2 Civil War fields in Md. endangered, trust warns

March 19, 2009|By Timothy B. Wheeler | Timothy B. Wheeler,tim.wheeler@baltsun.com

A proposed trash incinerator and a planned natural gas plant threaten to encroach on two Civil War battlefield sites in Western Maryland, a preservation group warned yesterday.

The Washington-based Civil War Preservation Trust said recent developments have put the Monocacy National Battlefield near Frederick and South Mountain near Middletown on its list of the nation's most endangered battlefields from that war.

"In town after town, the irreplaceable battlefields that define those communities are being marred forever," said O. James Lighthizer, the trust's president.

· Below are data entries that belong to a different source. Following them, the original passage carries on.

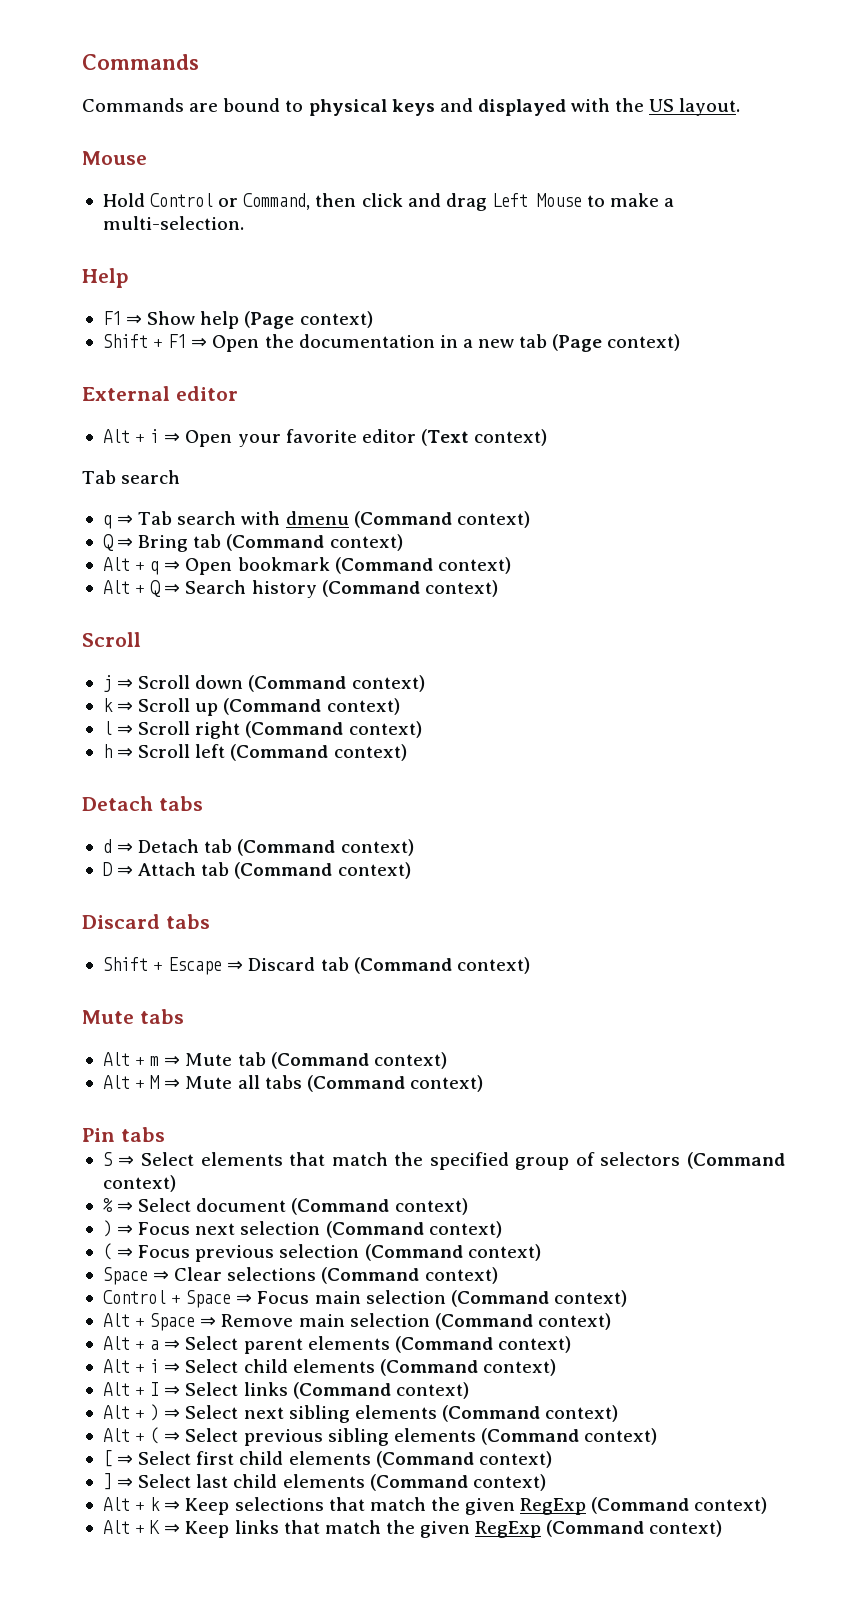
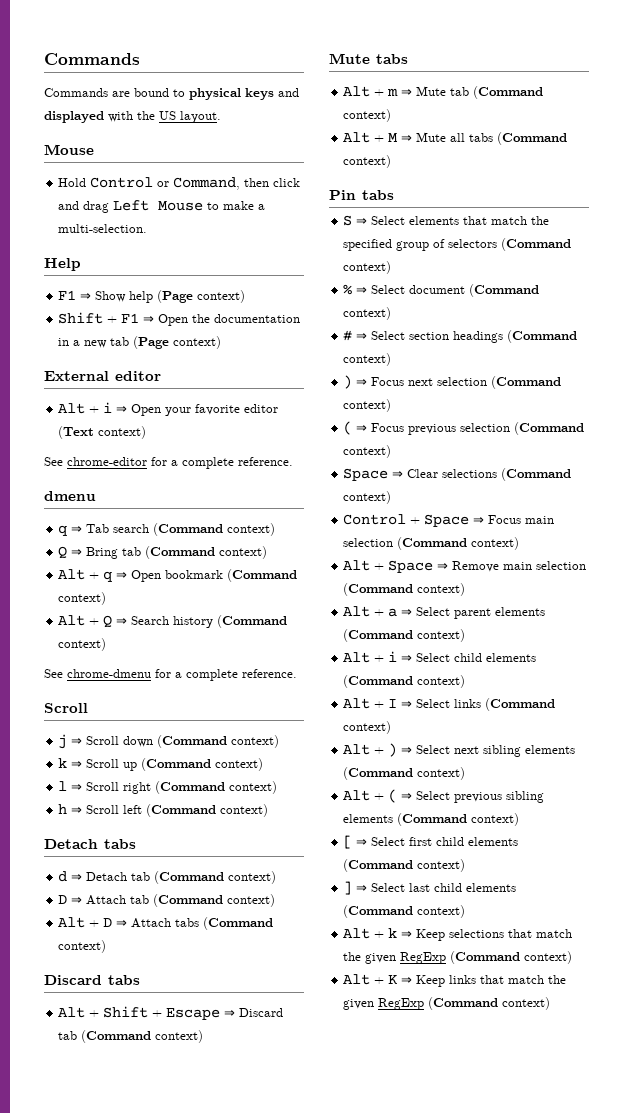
[82,470,181,484] Tab search -> [44,457,293,469] [44,491,96,501] See chrome-editor for a complete reference. // dmenu
[241,511,349,525] with dmenu -> (150, 528) none
(498, 588) none -> [44,669,297,681] // See chrome-dmenu for a complete reference.
(411, 870) none -> [58,917,274,930] [58,940,107,953] // Alt + D ⇒ Attach tabs (Command context)
(210, 921) none -> [58,1007,100,1018] Alt +
(468, 1206) none -> [343,330,578,343] [343,353,392,366] // # ⇒ Select section headings (Command context)

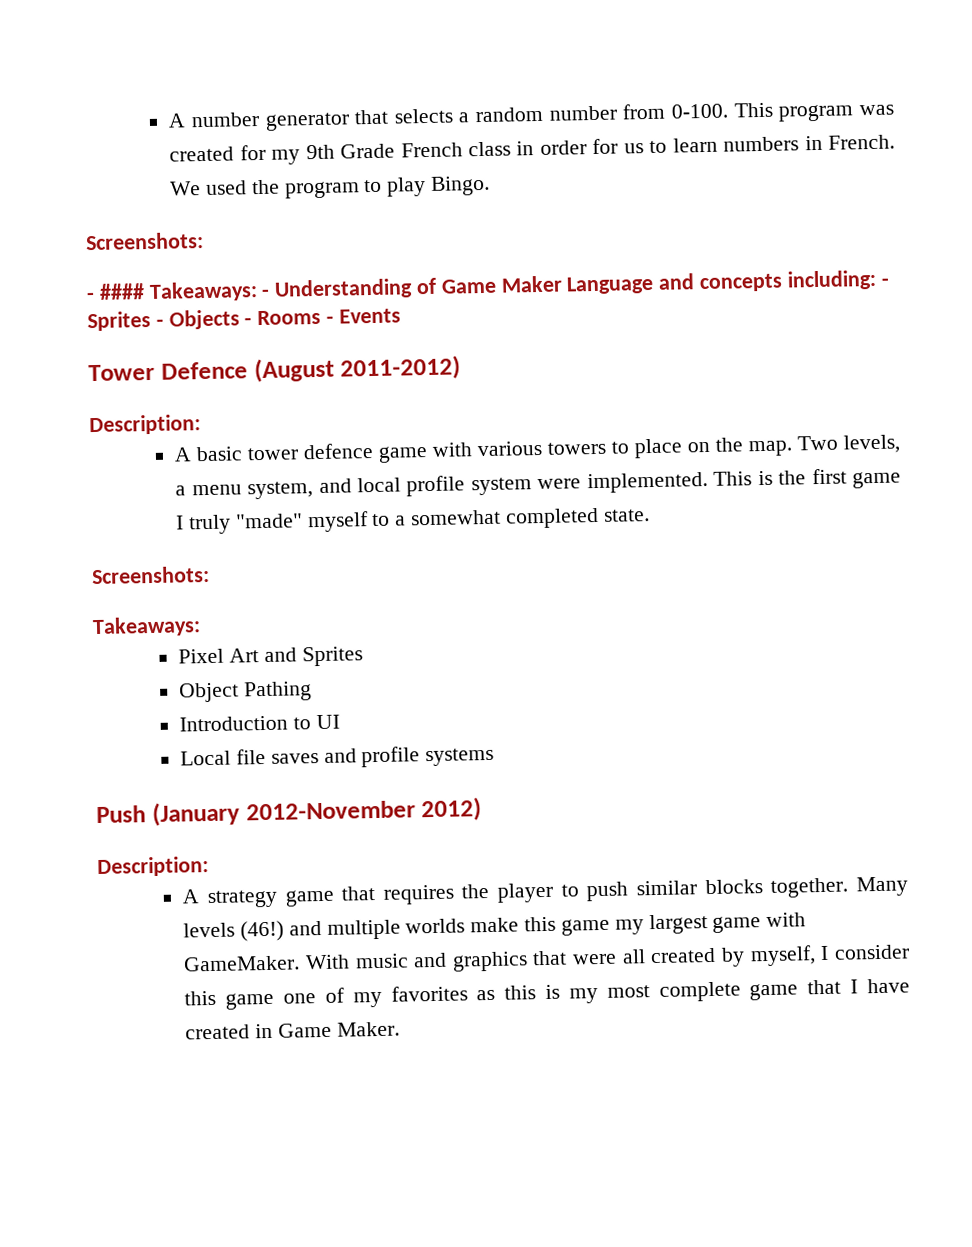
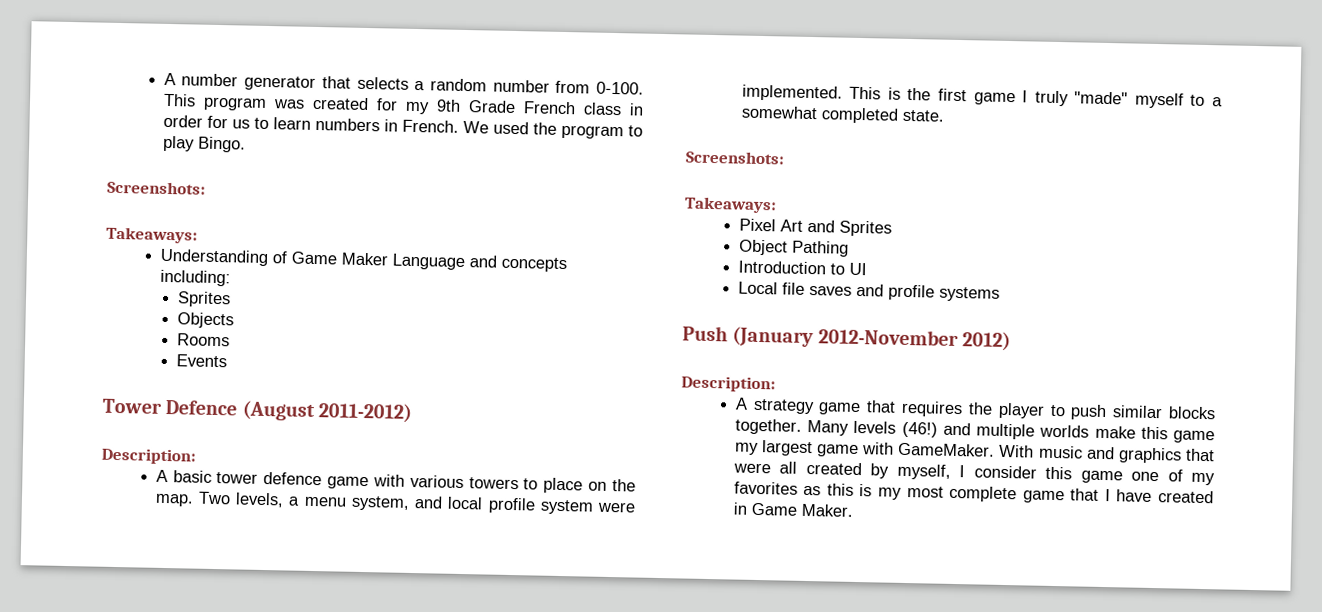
[86,281,271,303] - #### Takeaways: - -> [106,226,198,244] Takeaways: //
[880,277,889,286] [87,310,164,332] - Sprites - -> [177,291,232,308] // Sprites //
[244,317,253,326] - -> (235, 320) //
[326,315,335,324] - -> (231, 340) //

Frederick County officials are weighing whether to build a $527 million waste-to-energy incinerator across the Monocacy River from the site of an 1864 clash when Confederate forces marched on Washington. The 350-foot smokestack from the incinerator, which would burn trash from Frederick and Carroll counties, would loom over the National Park Service site. A bill introduced in the Maryland Senate to bar incinerators within a mile of a national park has yet to be heard.

A Virginia-based energy company has bought 135 acres near Fox's Tavern in Middletown, where it plans to build a $55 million natural gas compression plant, the trust says. The site is on South Mountain, where Union and Confederate troops fought before colliding again across Antietam Creek.